Tracey Collett and Cath Gristy


Hi everyone, I want to share in this blog post how pedagogical theory has helped me begin to address some of my issues and biases in teaching about race and ethnicity. Cath and I wrote this piece (below) at the beginning of the pandemic and at a time when people across the planet were starting to rise up against the ongoing oppression of non-majority populations driven in part by the Black Lives Matter Movement. Since writing this, I have begun to see how important it is that we are mindful of our philosophical / epistemological positions not just as individual educators, but as teams responsible for the overarching narratives of our (medical school) curricula.

TC


The issue

Despite 70 years of patient centred medical care and shifting from biomedical to biopsychosocial approaches, health professions education retains practices that emphasise the individual in relation to their health, rather than social determinants. Frequently with colleagues in BeSST we have discussed how this might be interpreted as promoting a blame narrative: ‘there is a suggestion that it is ultimately up to the patient to develop strategies to improve their lot’. Whilst there is growing political engagement from students (Kendall et al 2020) and some promising emerging ‘broader perspectives’ in medical education (for example the idea of structural competency or initiatives related to global and planetary health), some students have been slow to engage with ‘socio cultural’ understandings of health and illness.

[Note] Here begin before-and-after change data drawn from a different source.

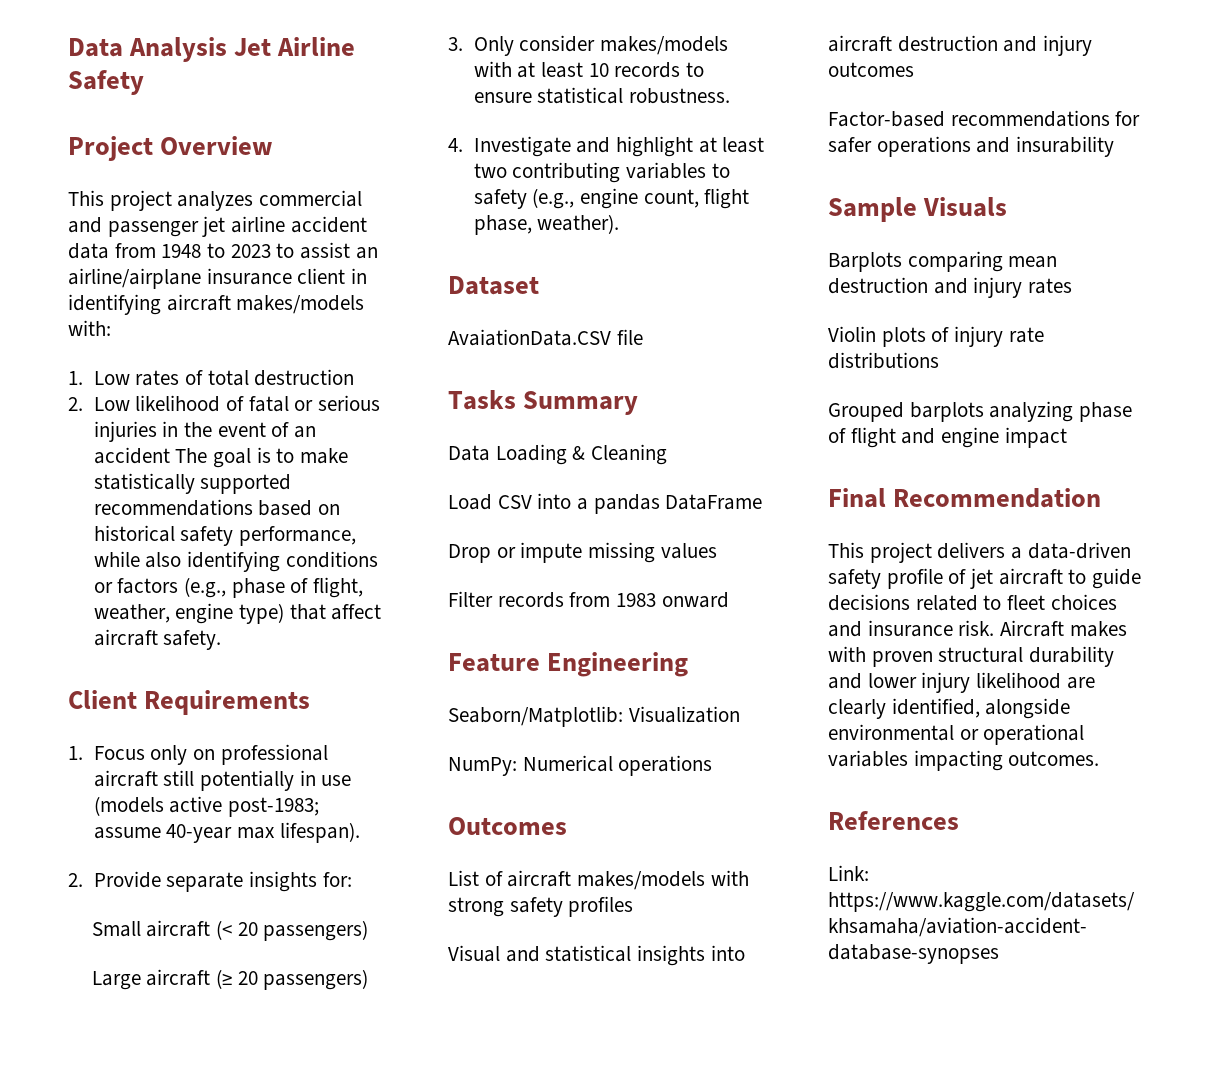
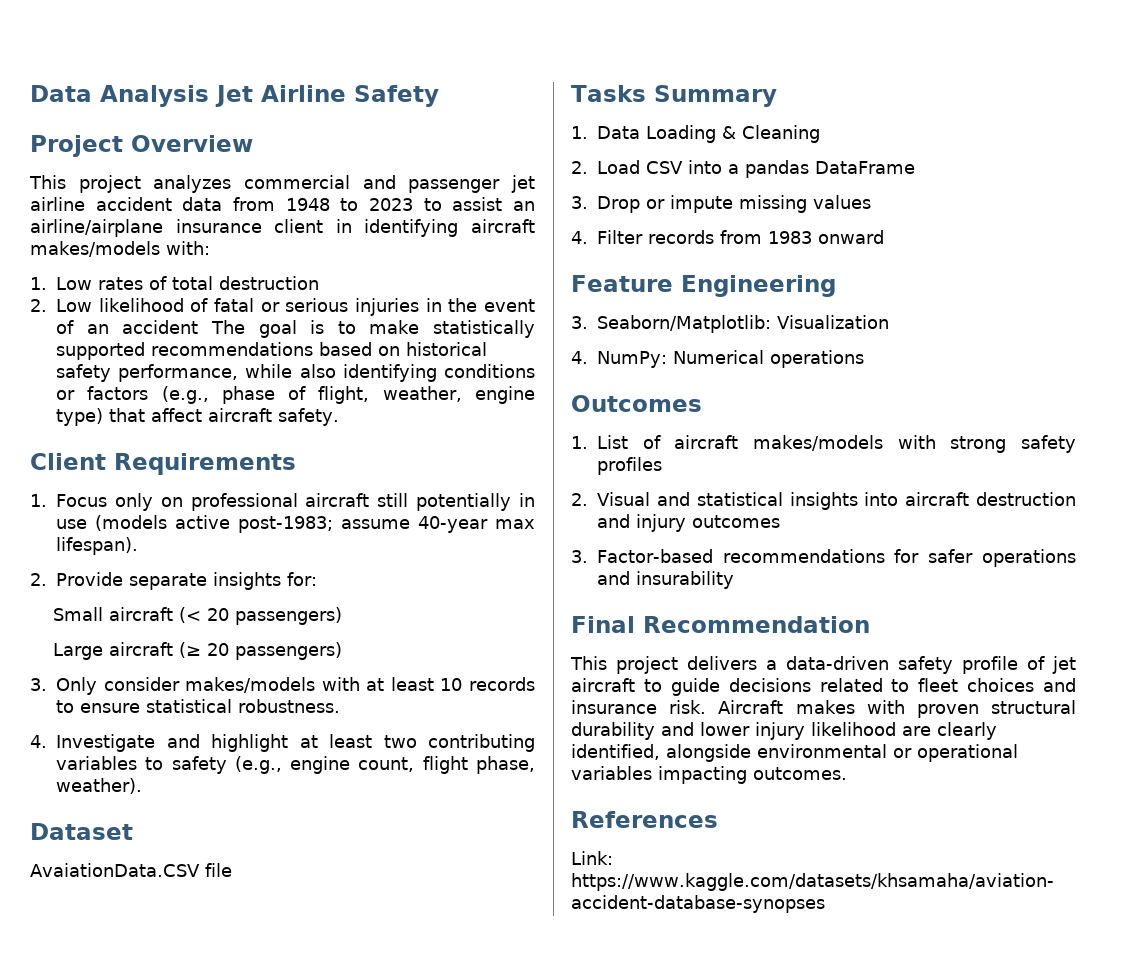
- Data Loading & Cleaning
+ 1. Data Loading & Cleaning
- Load CSV into a pandas DataFrame
+ 2. Load CSV into a pandas DataFrame
- Drop or impute missing values
+ 3. Drop or impute missing values
- Filter records from 1983 onward
+ 4. Filter records from 1983 onward
- Seaborn/Matplotlib: Visualization
+ 3. Seaborn/Matplotlib: Visualization
- NumPy: Numerical operations
+ 4. NumPy: Numerical operations
- List of aircraft makes/models with strong safety profiles
+ 1. List of aircraft makes/models with strong safety profiles
- Visual and statistical insights into aircraft destruction and injury outcomes
+ 2. Visual and statistical insights into aircraft destruction and injury outcomes
- Factor-based recommendations for safer operations and insurability
+ 3. Factor-based recommendations for safer operations and insurability
- Sample Visuals
- Barplots comparing mean destruction and injury rates
- Violin plots of injury rate distributions
- Grouped barplots analyzing phase of flight and engine impact

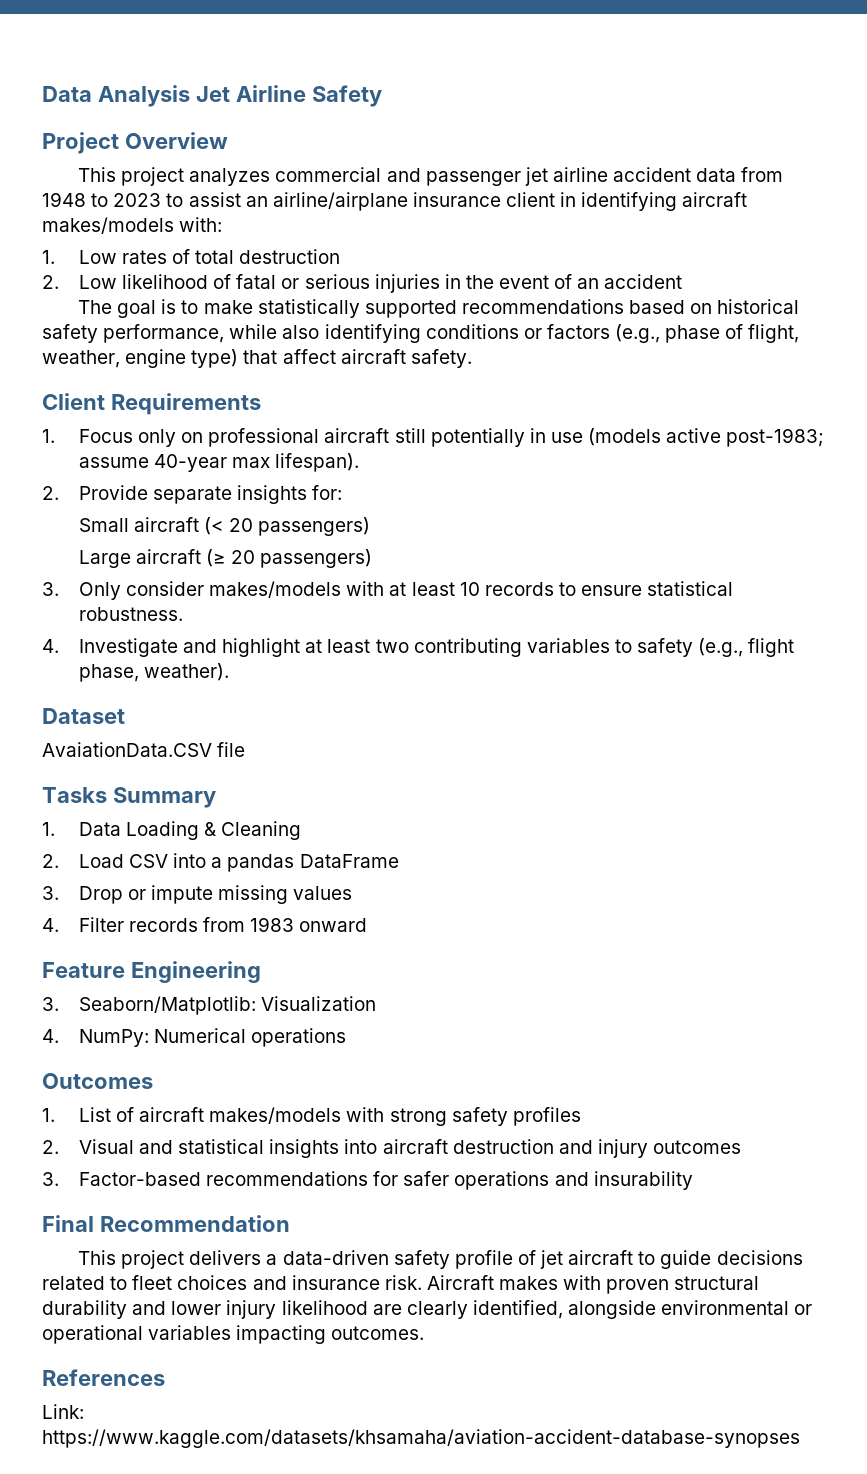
- 2. Low likelihood of fatal or serious injuries in the event of an accident The goal is to make statistically supported recommendations based on historical safety performance, while also identifying conditions or factors (e.g., phase of flight, weather, engine type) that affect aircraft safety.
+ 2. Low likelihood of fatal or serious injuries in the event of an accident
+ The goal is to make statistically supported recommendations based on historical safety performance, while also identifying conditions or factors (e.g., phase of flight, weather, engine type) that affect aircraft safety.
- 4. Investigate and highlight at least two contributing variables to safety (e.g., engine count, flight phase, weather).
+ 4. Investigate and highlight at least two contributing variables to safety (e.g., flight phase, weather).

My medical school provides opportunities for learning about the determinants of health via an integrated curriculum including a series of workshops. Within this context, sessions exploring race, ethnicity and medicine have been particularly problematic from my perspective as a lecturer. I frequently find myself questioning if and how I can ‘do justice’ to such a complex subject in two hours and in particular whether speaking as a white, middle aged, female lecturer in a western university, my messages about disadvantage and minority groups will be heard, accepted or taken seriously.


Towards a solution?

Cath Gristy (lecturer in education) and I met at an event hosted by the British Sociological Association Auto/biography Study Group. The Auto/Biography Study Group brings together people interested in the interrelations between biography, autobiography, text and lives, and the relationship between the differing genres of representing lives. The forward slash in auto/biography denotes the critical interrelationship between the self and the other, the private and public (British Sociological Association, 2021). I am very interested in auto/biography, particularly because as a lecturer, ‘what I say’, ‘how I look’, ‘how I act’ and ‘the ideas that I promote’ all contribute to the cultural construction of students’ knowledge. Reflexivity is key as I seek to ‘deliver’ in my role as an academic employed to facilitate students’ understandings of the social and cultural contexts of health and illness.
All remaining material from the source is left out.